» **Work request**:
Set down, character for character, everything in the records below from the line holding "Grzybnia Mikoryzowa nawóz" down to the line holding "total: 705.70 -> 485.00", and no other line.

○ ○ ○

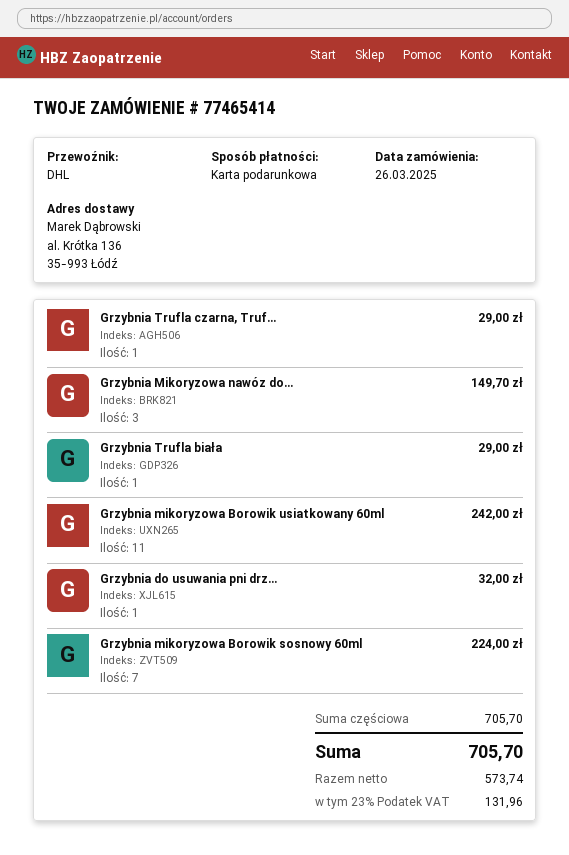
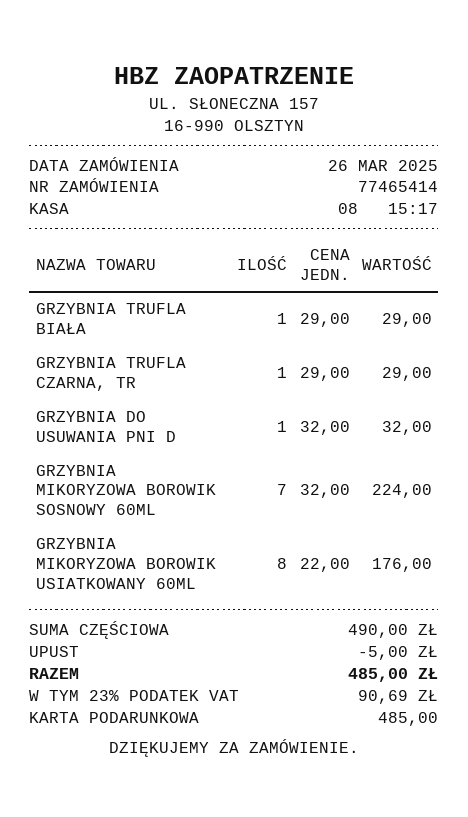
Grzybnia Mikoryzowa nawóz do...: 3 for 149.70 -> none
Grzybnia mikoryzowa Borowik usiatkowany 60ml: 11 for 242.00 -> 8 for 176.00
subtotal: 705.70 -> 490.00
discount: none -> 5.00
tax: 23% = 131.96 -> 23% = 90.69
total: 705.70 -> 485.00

○ ○ ○

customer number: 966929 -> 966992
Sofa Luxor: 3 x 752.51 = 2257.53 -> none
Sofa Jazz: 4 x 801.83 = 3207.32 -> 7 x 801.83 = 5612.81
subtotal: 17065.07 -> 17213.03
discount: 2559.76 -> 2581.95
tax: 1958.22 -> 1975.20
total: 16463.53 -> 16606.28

○ ○ ○

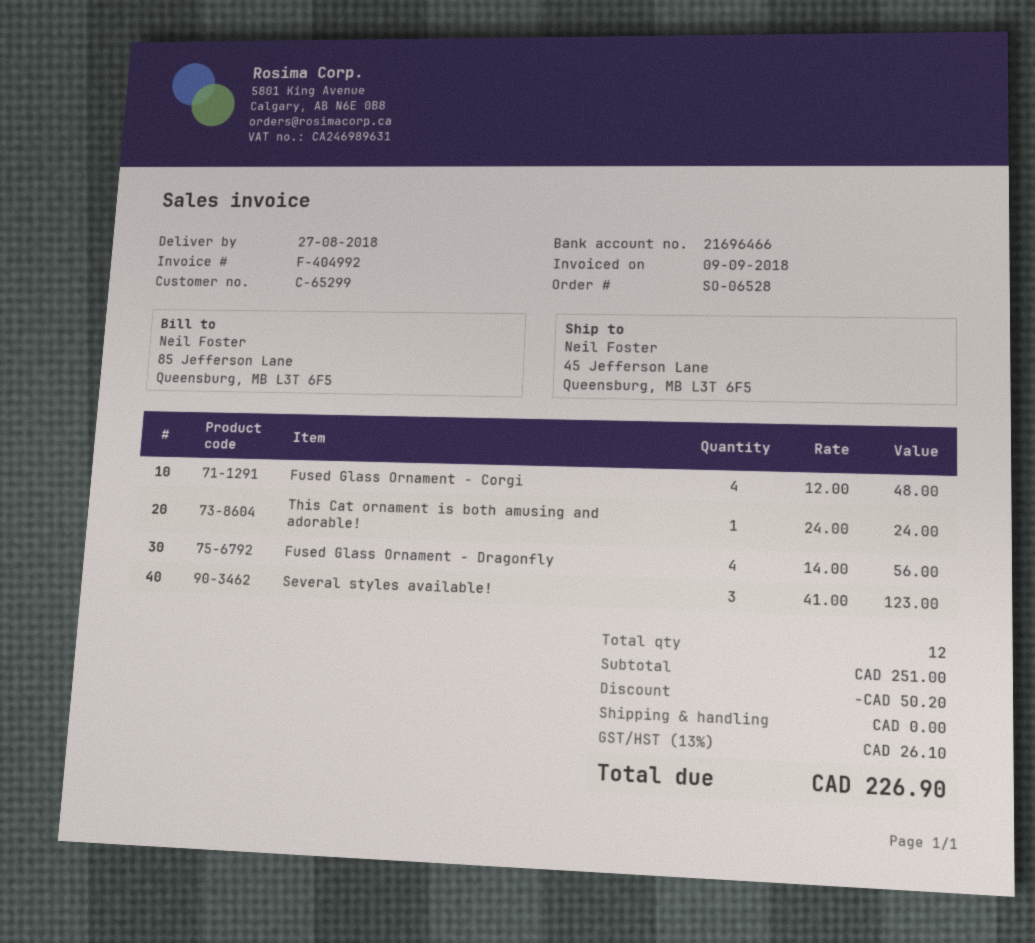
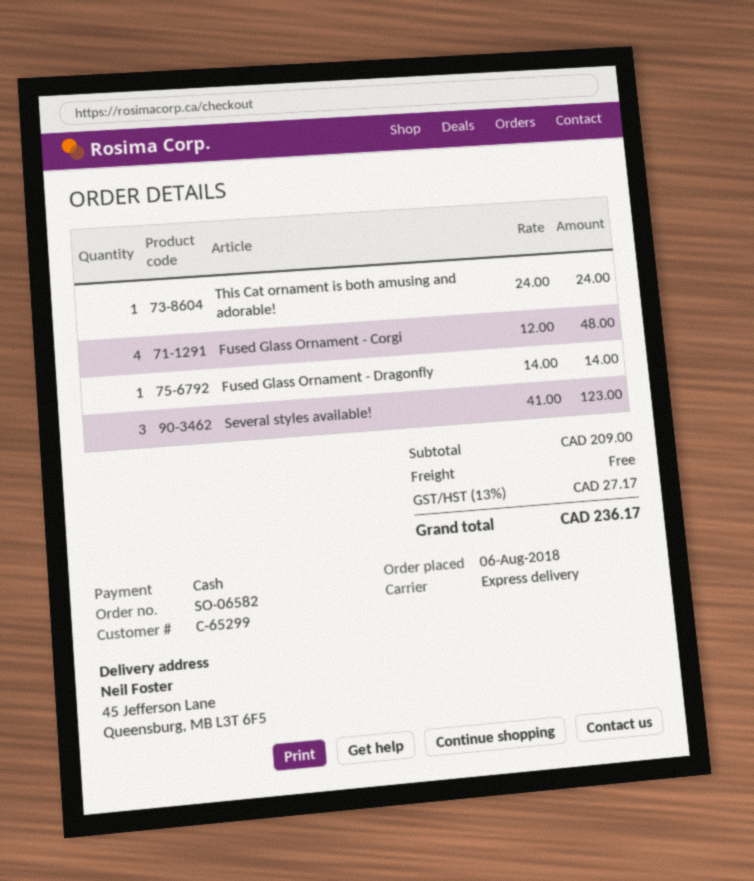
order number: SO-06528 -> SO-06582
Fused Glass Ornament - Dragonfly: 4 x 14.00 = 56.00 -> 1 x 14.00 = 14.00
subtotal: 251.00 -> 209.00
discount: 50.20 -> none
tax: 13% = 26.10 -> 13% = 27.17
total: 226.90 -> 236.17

○ ○ ○

» **Answer below**:
Grzybnia Mikoryzowa nawóz do...: 3 for 149.70 -> none
Grzybnia mikoryzowa Borowik usiatkowany 60ml: 11 for 242.00 -> 8 for 176.00
subtotal: 705.70 -> 490.00
discount: none -> 5.00
tax: 23% = 131.96 -> 23% = 90.69
total: 705.70 -> 485.00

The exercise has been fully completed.